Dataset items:
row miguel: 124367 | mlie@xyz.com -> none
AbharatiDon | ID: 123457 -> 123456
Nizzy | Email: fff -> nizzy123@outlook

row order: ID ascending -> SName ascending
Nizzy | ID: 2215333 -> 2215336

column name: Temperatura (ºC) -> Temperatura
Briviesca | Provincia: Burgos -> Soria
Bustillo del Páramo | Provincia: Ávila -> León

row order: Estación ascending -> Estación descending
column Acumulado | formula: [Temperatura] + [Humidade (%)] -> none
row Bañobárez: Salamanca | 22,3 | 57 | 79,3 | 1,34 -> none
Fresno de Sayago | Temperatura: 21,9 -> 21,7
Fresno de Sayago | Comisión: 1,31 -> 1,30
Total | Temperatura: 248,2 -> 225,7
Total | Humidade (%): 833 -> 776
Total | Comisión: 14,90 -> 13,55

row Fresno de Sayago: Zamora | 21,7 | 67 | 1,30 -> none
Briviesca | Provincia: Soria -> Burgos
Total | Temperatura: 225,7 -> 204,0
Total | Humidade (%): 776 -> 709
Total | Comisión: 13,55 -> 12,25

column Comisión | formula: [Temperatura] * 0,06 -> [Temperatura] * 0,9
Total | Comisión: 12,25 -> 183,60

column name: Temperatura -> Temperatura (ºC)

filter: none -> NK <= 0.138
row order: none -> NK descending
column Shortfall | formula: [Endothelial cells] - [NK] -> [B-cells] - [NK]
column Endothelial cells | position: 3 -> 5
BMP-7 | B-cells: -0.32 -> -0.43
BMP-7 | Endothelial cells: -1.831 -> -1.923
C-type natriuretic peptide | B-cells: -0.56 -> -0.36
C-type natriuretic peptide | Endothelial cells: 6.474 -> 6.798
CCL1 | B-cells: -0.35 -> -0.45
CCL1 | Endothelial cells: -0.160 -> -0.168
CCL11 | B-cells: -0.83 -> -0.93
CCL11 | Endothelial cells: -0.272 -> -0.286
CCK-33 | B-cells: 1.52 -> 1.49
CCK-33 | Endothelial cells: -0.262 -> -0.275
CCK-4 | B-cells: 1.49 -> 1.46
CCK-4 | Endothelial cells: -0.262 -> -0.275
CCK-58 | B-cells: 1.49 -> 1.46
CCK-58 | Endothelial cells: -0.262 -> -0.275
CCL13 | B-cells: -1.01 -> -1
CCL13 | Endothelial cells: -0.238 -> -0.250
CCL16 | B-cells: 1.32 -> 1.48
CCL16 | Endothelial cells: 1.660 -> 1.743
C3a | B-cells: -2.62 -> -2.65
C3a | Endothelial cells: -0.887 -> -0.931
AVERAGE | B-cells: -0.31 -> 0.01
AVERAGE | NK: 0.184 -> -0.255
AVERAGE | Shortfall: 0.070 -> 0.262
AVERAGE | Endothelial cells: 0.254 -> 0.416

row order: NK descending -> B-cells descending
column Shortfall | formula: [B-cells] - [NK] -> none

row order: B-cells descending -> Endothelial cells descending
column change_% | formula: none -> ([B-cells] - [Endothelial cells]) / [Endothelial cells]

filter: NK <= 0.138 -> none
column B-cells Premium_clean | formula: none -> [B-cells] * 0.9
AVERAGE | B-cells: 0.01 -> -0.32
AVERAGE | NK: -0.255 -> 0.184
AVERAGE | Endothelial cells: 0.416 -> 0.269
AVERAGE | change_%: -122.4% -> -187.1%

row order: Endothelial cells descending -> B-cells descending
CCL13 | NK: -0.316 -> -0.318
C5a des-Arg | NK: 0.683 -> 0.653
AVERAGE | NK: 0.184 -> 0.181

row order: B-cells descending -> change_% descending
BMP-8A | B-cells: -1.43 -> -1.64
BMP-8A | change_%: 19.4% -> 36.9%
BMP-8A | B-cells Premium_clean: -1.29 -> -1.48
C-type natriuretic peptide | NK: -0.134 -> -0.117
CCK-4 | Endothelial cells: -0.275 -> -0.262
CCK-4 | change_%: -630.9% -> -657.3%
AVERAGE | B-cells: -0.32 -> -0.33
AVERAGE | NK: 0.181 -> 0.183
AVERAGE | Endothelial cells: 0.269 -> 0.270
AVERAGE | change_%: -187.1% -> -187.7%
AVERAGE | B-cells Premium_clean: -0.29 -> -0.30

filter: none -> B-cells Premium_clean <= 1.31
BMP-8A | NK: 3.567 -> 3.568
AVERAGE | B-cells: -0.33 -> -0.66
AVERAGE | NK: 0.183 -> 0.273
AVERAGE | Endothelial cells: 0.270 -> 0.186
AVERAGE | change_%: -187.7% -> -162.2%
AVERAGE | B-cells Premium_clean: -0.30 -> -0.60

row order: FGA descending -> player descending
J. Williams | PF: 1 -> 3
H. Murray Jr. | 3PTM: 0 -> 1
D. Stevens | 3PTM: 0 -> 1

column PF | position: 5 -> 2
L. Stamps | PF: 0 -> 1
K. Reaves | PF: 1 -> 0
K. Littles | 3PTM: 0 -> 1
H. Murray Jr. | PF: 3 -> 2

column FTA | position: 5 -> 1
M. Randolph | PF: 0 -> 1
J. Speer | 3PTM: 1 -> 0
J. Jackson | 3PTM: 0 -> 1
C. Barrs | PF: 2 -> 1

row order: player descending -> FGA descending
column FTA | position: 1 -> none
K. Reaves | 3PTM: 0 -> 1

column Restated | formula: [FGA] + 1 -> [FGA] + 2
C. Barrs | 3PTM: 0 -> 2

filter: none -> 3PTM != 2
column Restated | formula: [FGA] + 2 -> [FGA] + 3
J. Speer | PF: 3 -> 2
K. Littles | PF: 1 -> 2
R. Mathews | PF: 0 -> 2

● **ABOUT THIS EXERCISE**: Using the data above, reproduce exactly the lines between those holding "AVERAGE | Endothelial cells: 0.416 -> 0.269" and "CCK-4 | Endothelial cells: -0.275 -> -0.262", inclusive, and no others.

● **WRITTEN RESPONSE**:
AVERAGE | Endothelial cells: 0.416 -> 0.269
AVERAGE | change_%: -122.4% -> -187.1%

row order: Endothelial cells descending -> B-cells descending
CCL13 | NK: -0.316 -> -0.318
C5a des-Arg | NK: 0.683 -> 0.653
AVERAGE | NK: 0.184 -> 0.181

row order: B-cells descending -> change_% descending
BMP-8A | B-cells: -1.43 -> -1.64
BMP-8A | change_%: 19.4% -> 36.9%
BMP-8A | B-cells Premium_clean: -1.29 -> -1.48
C-type natriuretic peptide | NK: -0.134 -> -0.117
CCK-4 | Endothelial cells: -0.275 -> -0.262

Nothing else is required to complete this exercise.